Os dados do próprio Portal da Transparência provam que a escassez é um projeto político: há mais de 3.000 vagas em aberto. Faltam apenas 243 pessoas para zerar a lista de aprovados (Concurso 03/2023). Ainda assim, a convocação é a conta-gotas. A indignação ferve nos corredores:

“Fui aprovada no concurso e muitos aguardam nomeação. A realidade nas escolas é de falta de profissionais, sobrecarga e prejuízo para as crianças. O concurso está próximo de vencer: por que não fomos chamados?” — Maria, professora aprovada.

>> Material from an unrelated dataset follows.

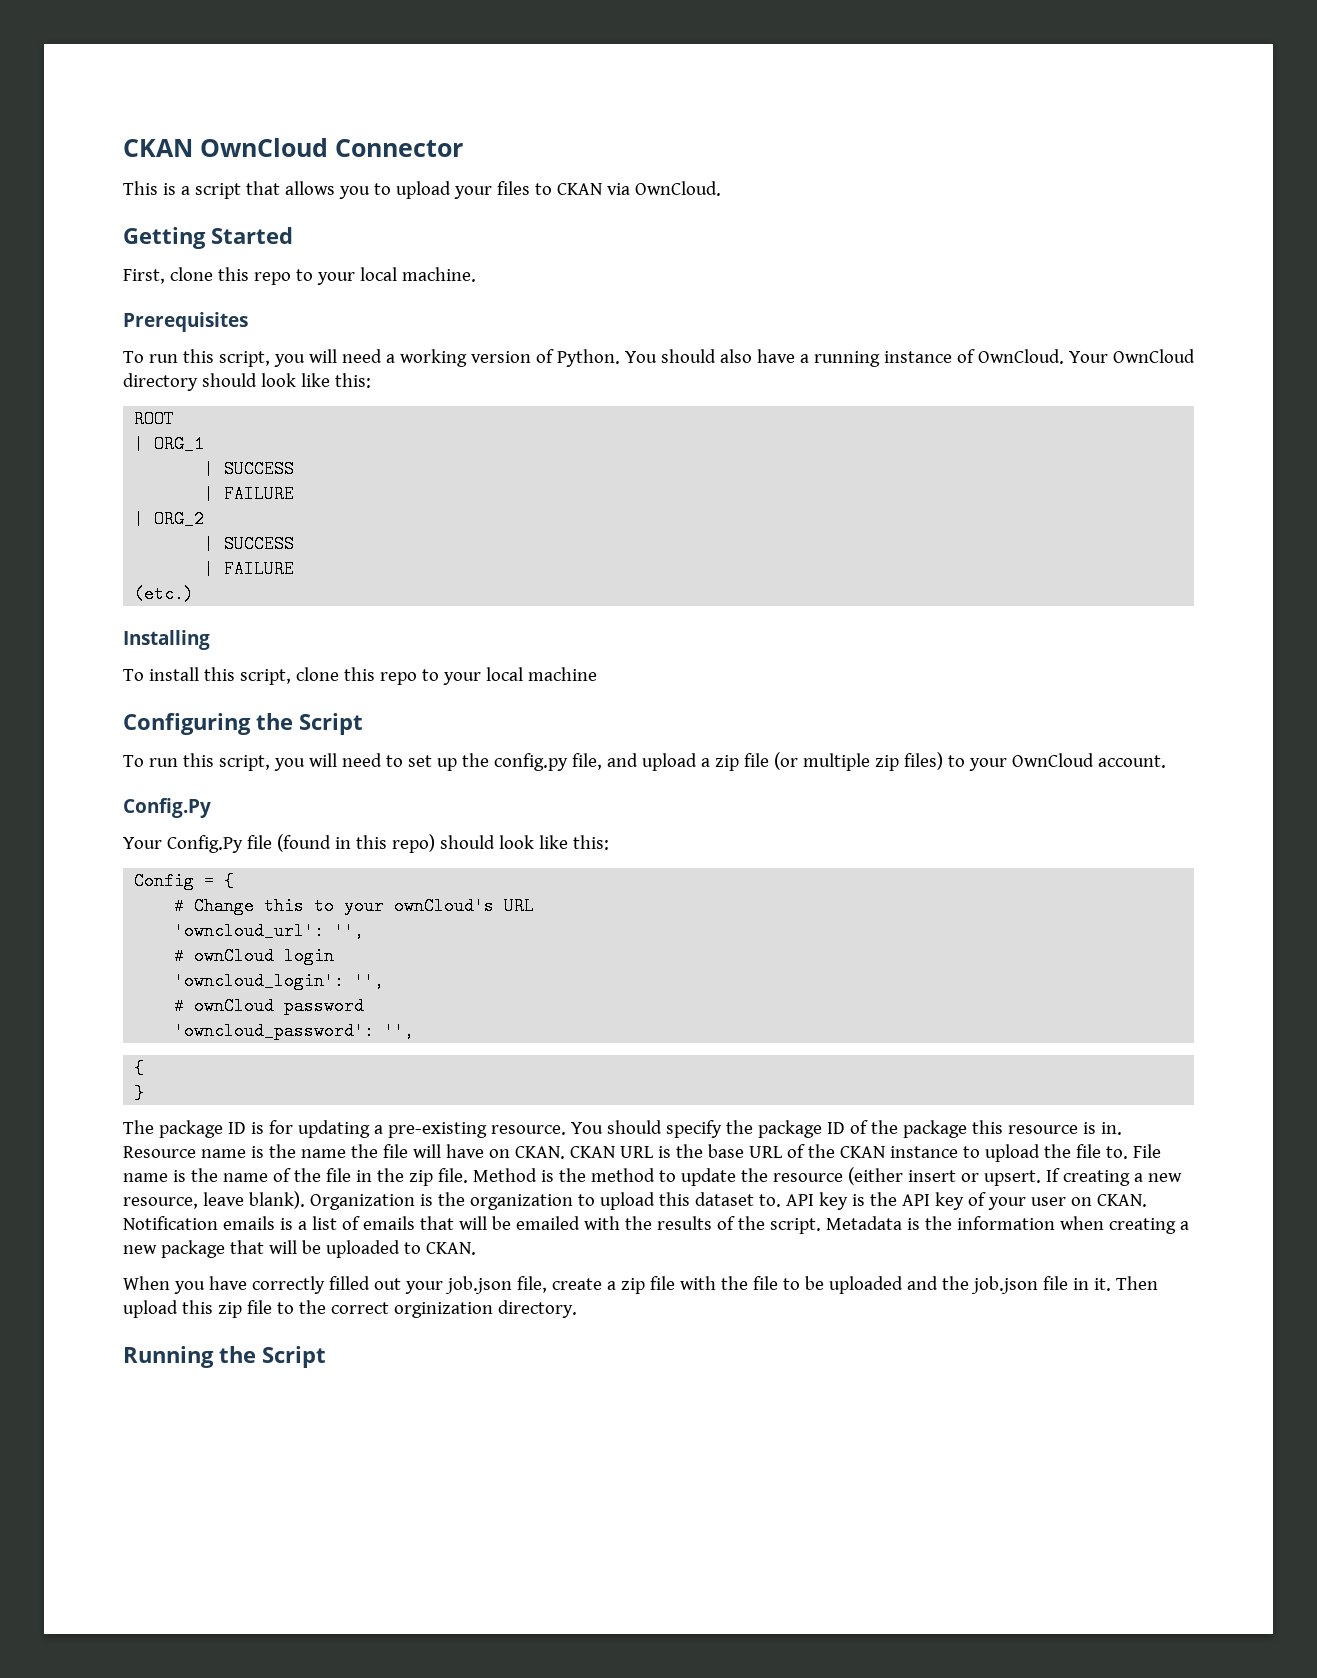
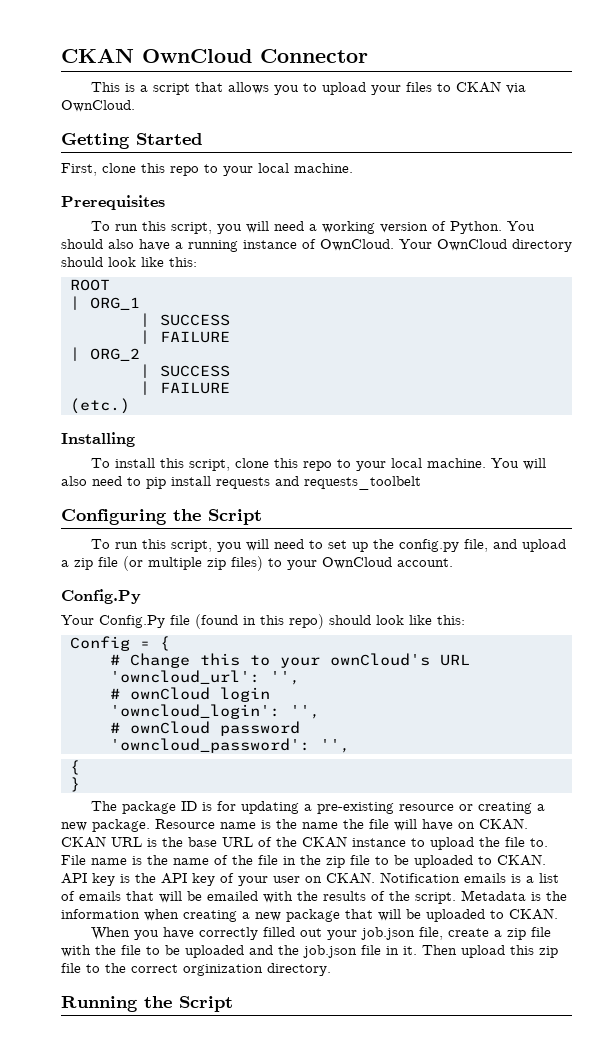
[527,667,597,681] machine -> [427,458,547,470] [61,476,421,490] machine. You will also need to pip install requests and requests_toolbelt
[490,1120,1122,1138] resource. You should specify the package ID of the package this resource is in. -> [399,802,546,814] [61,819,150,832] resource or creating a new package.
[437,1167,1182,1186] [123,1191,781,1210] file. Method is the method to update the resource (either insert or upsert. If creating a new resource, leave blank). Organization is the organization to upload this dataset to. -> [350,854,546,868] file to be uploaded to CKAN.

“Temos uma lista imensa de aprovados e a rede cheia de desfalques. Dobras são oferecidas todos os dias e turmas são fechadas por falta de profissionais.” — João, educador da rede.

“É alarmante. O prefeito injeta milhões nas redes parceiras e deixa as EMEIs de lado. Nossos filhos merecem muito mais do que improviso.” — Ana Lúcia, mãe de aluno.

O Estado Burguês e a nossa tarefa

Não falta verba nem profissional. O que existe é a máquina do Estado operando para transferir a riqueza produzida pelos trabalhadores para os bolsos dos empresários da educação.

A raiz dessa precarização é o capitalismo, que transforma o futuro das nossas crianças em mercadoria. A Prefeitura só vai recuar quando sentir o peso do punho cerrado da classe trabalhadora nas ruas e nas greves. A saída não virá de acordos de gabinete, mas da organização coletiva e revolucionária.

Se você sente a revolta de ver a escola pública destruída; se sofre com as dobras, com a espera pelo concurso ou com a terceirização, venha construir a resistência. Junte-se ao Movimento Luta de Classes (MLC)! Nossa luta imediata é pela nomeação dos concursados e pelo fim da terceirização, mas nosso horizonte histórico é a superação da exploração capitalista e a construção do Poder Popular.

Pela Educação Pública, Gratuita e para a Classe Trabalhadora!